Cuentan los viejos de la Puna que el General Belgrano, al ver al ejército realista avanzar sobre Jujuy, supo que la batalla estaba perdida. Pero una noche, un viento frío y sabio, el viento del norte, entró en su tienda. No le habló con palabras, sino que le mostró la imagen de un río de gente caminando, dejando la tierra vacía para el enemigo.

Belgrano entendió que no era una huida, sino un sacrificio: la orden del éxodo. El pueblo dudó, ¿cómo abandonar la tierra de sus ancestros? Pero al amanecer del 23 de agosto, un cóndor inmenso voló sobre ellos, y su sombra, llena de tristeza y valentía, guió la marcha.

Los jujeños tomaron lo poco que tenían y se unieron en un solo cuerpo, dejando atrás sus hogares, sus cosechas y sus vidas.

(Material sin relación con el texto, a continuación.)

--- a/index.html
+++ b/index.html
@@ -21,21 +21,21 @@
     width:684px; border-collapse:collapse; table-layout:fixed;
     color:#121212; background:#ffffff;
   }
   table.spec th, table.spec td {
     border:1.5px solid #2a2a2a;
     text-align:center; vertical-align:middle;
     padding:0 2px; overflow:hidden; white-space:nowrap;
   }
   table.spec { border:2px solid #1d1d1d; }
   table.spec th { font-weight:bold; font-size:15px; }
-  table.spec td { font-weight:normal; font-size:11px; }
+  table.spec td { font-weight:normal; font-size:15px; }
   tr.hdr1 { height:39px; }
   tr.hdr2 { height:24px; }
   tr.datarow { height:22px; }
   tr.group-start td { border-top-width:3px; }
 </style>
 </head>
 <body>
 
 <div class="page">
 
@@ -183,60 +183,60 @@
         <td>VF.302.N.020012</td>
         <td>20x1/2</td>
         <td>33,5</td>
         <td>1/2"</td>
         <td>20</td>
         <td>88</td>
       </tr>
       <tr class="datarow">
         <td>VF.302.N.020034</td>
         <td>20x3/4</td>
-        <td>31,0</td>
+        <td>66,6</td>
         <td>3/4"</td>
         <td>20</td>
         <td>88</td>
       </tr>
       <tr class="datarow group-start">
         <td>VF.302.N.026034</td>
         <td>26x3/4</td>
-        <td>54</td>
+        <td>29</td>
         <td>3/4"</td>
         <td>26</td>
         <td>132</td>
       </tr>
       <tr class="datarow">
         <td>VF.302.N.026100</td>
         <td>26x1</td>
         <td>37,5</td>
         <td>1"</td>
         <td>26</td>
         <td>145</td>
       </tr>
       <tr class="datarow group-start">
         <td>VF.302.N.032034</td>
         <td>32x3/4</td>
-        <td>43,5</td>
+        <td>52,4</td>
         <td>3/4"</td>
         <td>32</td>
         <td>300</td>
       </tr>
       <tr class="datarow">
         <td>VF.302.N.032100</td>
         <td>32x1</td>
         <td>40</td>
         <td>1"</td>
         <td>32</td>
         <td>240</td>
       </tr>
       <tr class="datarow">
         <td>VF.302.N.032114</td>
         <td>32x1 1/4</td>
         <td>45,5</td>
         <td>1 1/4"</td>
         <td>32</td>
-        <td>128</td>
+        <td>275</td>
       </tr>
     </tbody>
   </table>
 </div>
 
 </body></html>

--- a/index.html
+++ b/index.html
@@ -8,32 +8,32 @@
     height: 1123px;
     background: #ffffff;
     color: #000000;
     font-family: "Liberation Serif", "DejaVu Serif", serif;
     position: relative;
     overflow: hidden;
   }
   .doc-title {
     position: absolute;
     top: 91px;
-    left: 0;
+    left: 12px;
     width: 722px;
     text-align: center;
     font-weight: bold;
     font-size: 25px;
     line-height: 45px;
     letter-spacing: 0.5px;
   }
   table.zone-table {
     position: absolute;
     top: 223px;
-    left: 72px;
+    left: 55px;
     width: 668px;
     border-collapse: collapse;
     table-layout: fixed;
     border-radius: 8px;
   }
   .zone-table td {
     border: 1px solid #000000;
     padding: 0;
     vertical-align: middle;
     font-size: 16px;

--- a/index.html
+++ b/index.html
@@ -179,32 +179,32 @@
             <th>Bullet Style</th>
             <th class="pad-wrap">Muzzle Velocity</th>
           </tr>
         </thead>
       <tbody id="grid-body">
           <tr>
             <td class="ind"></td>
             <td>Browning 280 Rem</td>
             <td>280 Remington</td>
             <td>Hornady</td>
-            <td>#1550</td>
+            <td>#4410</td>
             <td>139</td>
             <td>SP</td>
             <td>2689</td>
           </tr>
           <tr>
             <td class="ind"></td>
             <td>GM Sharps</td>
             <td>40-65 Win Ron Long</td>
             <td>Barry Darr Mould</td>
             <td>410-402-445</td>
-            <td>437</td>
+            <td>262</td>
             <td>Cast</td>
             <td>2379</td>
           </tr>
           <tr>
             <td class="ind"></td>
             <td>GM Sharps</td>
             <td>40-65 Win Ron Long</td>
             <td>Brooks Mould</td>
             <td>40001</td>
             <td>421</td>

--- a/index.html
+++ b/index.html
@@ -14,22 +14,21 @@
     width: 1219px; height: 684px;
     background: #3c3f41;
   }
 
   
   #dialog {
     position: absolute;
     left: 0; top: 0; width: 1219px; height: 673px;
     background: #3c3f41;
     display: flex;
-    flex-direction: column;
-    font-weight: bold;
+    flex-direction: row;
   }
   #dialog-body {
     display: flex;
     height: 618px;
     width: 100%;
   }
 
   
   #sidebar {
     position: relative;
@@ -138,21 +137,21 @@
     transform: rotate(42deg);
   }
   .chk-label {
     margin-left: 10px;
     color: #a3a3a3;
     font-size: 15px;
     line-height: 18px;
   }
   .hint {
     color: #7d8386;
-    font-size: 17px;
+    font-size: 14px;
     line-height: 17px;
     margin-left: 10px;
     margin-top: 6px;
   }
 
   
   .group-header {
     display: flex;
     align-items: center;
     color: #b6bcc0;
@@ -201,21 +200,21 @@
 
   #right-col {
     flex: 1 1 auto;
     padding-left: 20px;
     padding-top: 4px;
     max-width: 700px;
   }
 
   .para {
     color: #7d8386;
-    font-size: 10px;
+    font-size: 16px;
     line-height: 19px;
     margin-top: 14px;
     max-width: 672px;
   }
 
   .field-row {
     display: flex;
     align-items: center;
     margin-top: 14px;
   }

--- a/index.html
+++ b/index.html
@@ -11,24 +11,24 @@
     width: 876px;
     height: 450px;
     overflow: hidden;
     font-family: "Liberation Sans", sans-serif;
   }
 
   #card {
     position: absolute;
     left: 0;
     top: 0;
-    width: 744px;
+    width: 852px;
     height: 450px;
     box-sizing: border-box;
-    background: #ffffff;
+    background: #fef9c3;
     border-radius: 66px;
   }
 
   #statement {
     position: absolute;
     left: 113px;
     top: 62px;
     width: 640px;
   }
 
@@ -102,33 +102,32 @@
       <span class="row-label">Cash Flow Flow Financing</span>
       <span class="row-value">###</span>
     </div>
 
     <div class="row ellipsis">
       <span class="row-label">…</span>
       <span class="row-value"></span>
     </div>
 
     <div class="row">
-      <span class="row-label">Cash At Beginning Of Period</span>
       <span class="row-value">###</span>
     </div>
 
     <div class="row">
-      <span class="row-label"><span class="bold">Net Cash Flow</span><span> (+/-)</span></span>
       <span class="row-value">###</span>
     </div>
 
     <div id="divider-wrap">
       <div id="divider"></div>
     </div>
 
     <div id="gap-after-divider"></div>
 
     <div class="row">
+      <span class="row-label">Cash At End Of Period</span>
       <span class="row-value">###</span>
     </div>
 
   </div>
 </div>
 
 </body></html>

No era una retirada, era una ofrenda a la libertad. Se dice que el viento del norte los acompañó todo el camino, volviéndose brisa cuando el sol quemaba y levantando polvo para confundir a los realistas.

Cuando llegaron a Tucumán, agotados pero enteros, Belgrano supo que ya no luchaba solo con un ejército, sino con el alma de una nación entera. Por eso, en Tucumán, la victoria fue un milagro. Fue el triunfo de un pueblo que, con el corazón de una montaña, había elegido ser libre.